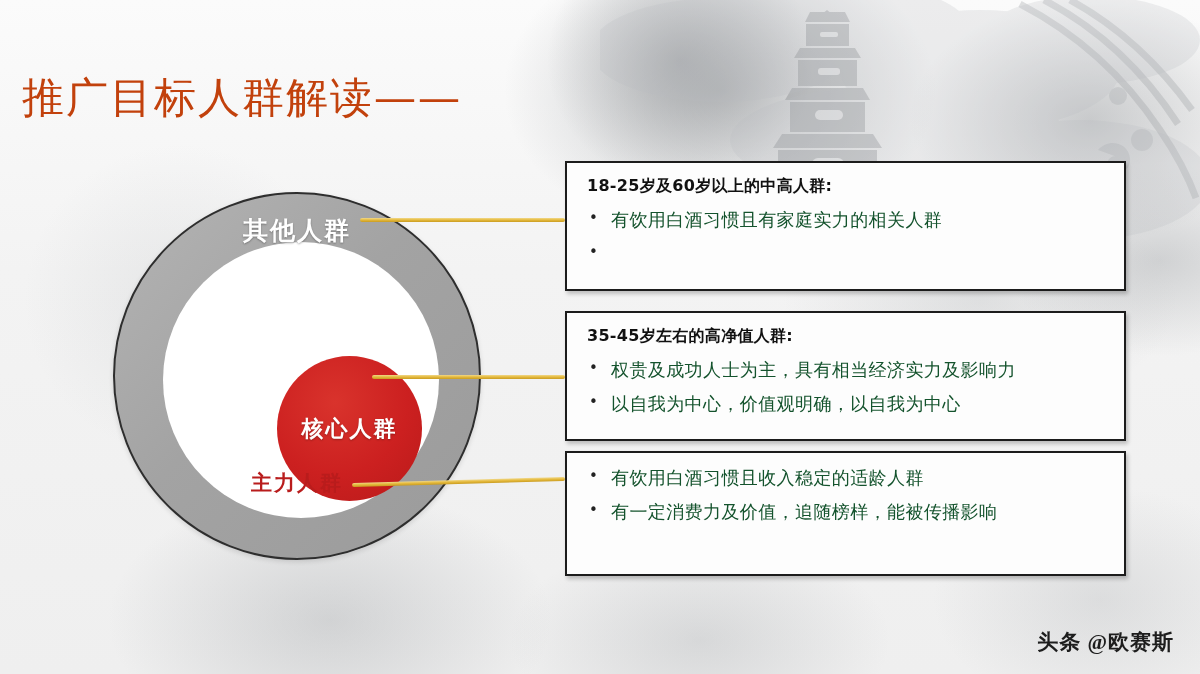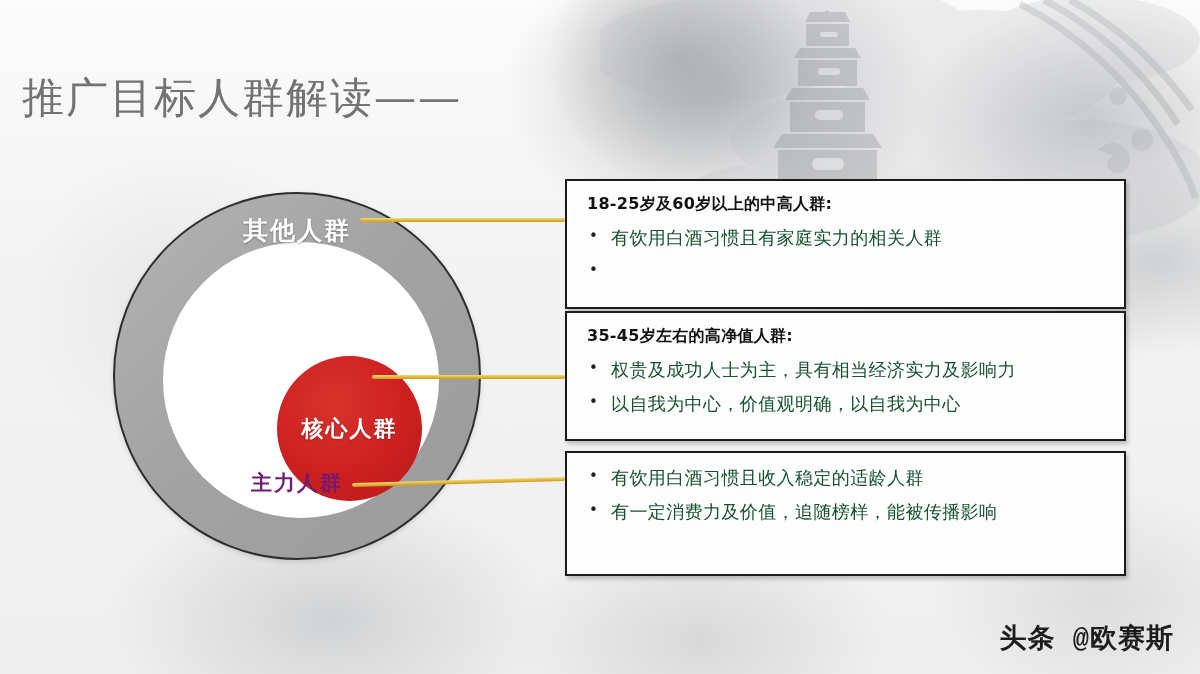--- a/index.html
+++ b/index.html
@@ -64,7 +64,7 @@
     top: 70px;
     font-size: 42px;
     letter-spacing: 2px;
-    color: #737373;
+    color: #c2410c;
     font-family: "DejaVu Serif", "Liberation Serif", serif;
     font-weight: 400;
     white-space: nowrap;

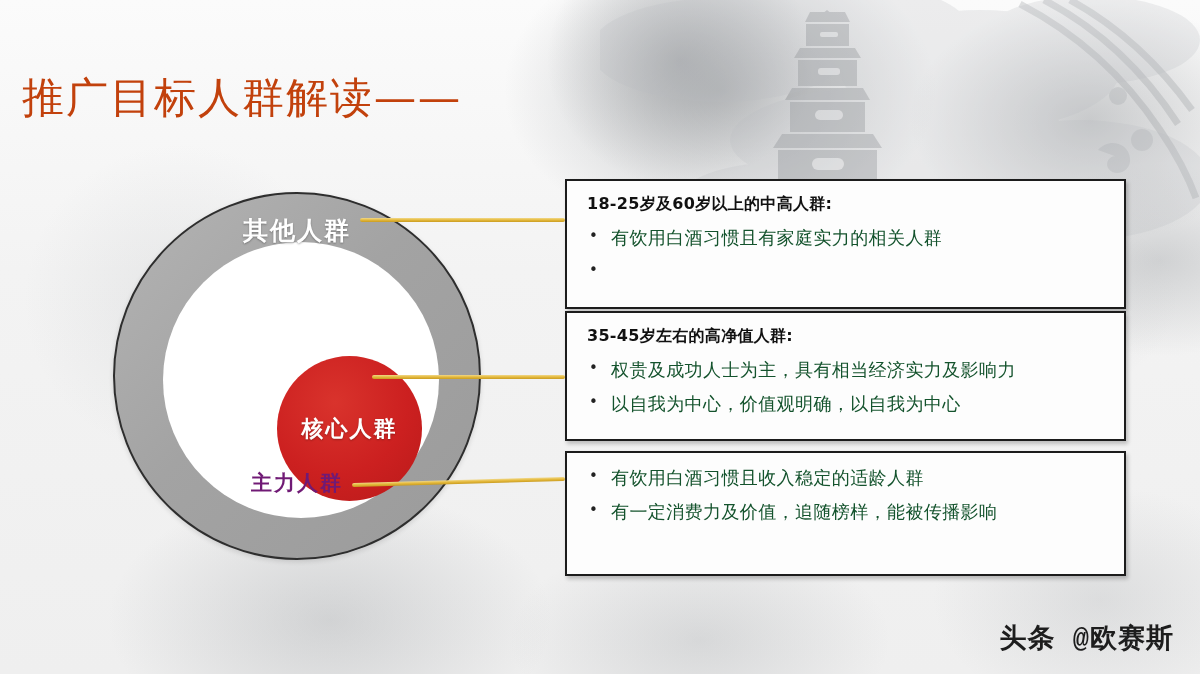--- a/index.html
+++ b/index.html
@@ -161,7 +161,7 @@
     padding: 13px 20px 10px 20px;
     box-shadow: 2px 3px 4px rgba(0,0,0,0.22);
   }
-  .box-1 { top: 179px; height: 130px; }
+  .box-1 { top: 161px; height: 130px; }
   .box-2 { top: 311px; height: 130px; }
   .box-3 { top: 451px; height: 125px; }
 

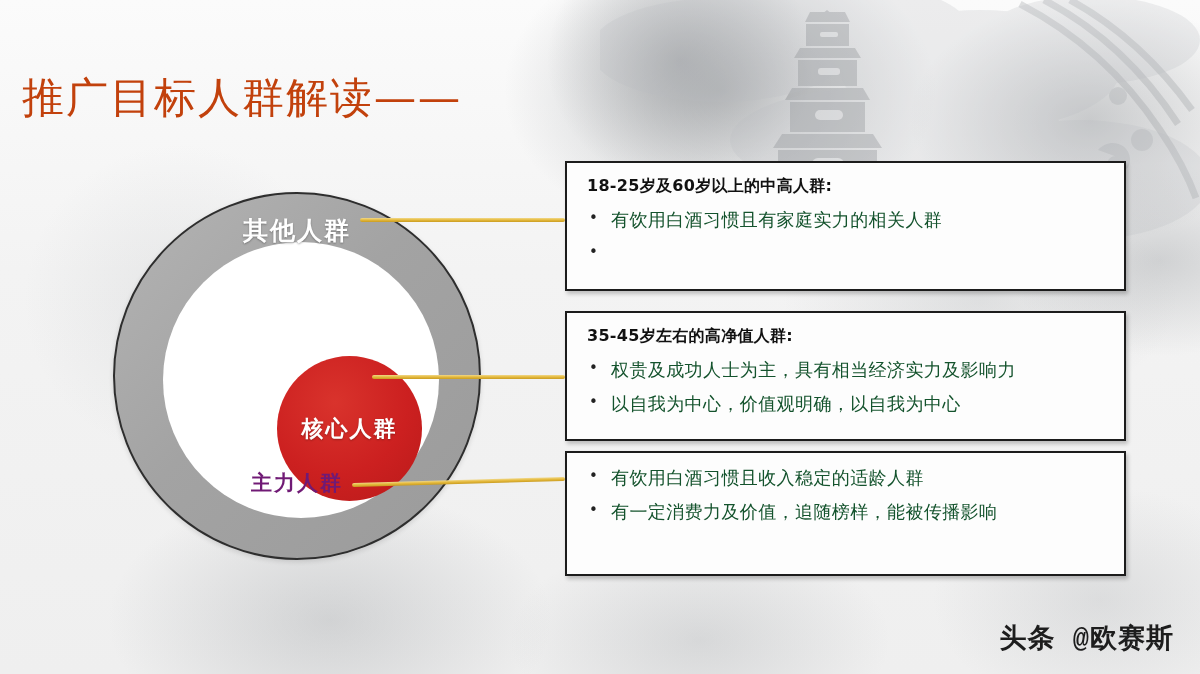--- a/index.html
+++ b/index.html
@@ -133,7 +133,7 @@
     top: 277px;
     width: 368px;
     text-align: center;
-    color: #701a75;
+    color: #b91c1c;
     font-size: 21px;
     font-weight: bold;
     letter-spacing: 2px;

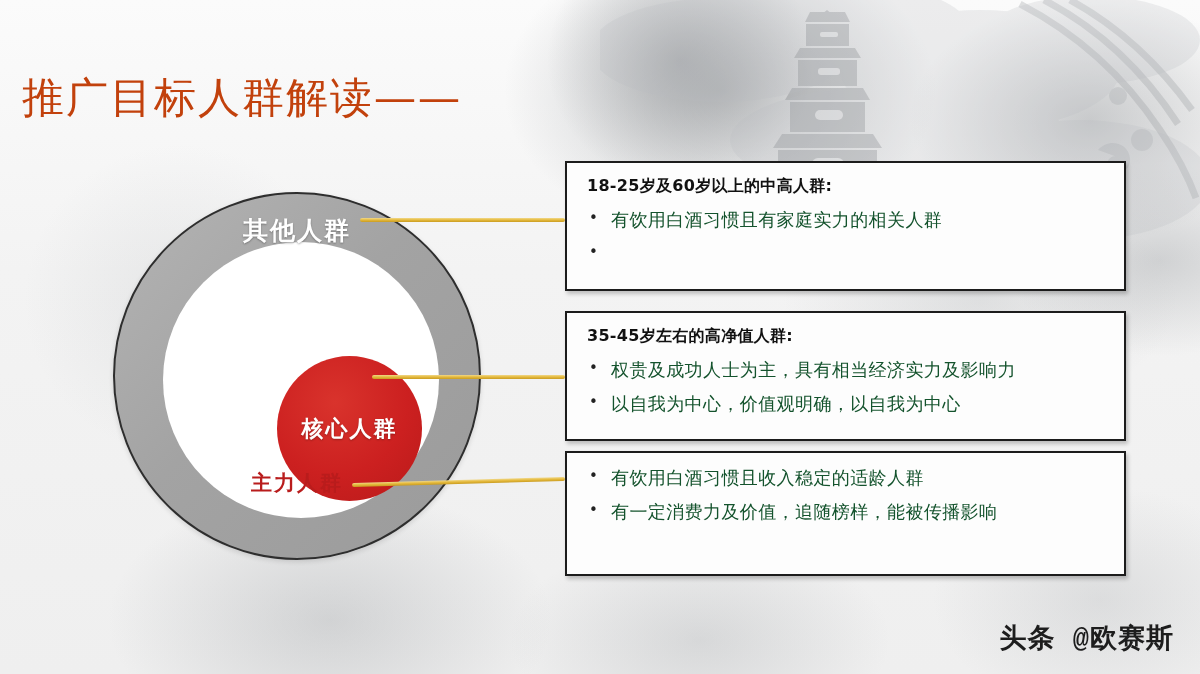--- a/index.html
+++ b/index.html
@@ -198,11 +198,11 @@
     position: absolute;
     right: 26px;
     bottom: 18px;
-    font-size: 27px;
+    font-size: 21px;
     font-weight: bold;
     color: #1d1d1d;
     letter-spacing: 1px;
-    font-family: Liberation Mono, monospace;
+    font-family: Liberation Serif, serif;
   }
 </style>
 </head>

§ §

- _Required work_
Your answer should be each line of the data that contains the word "family", copied as it stands.

- _Result for this exercise_
     font-family: "DejaVu Serif", "Liberation Serif", serif;
-    font-family: Liberation Mono, monospace;
+    font-family: Liberation Serif, serif;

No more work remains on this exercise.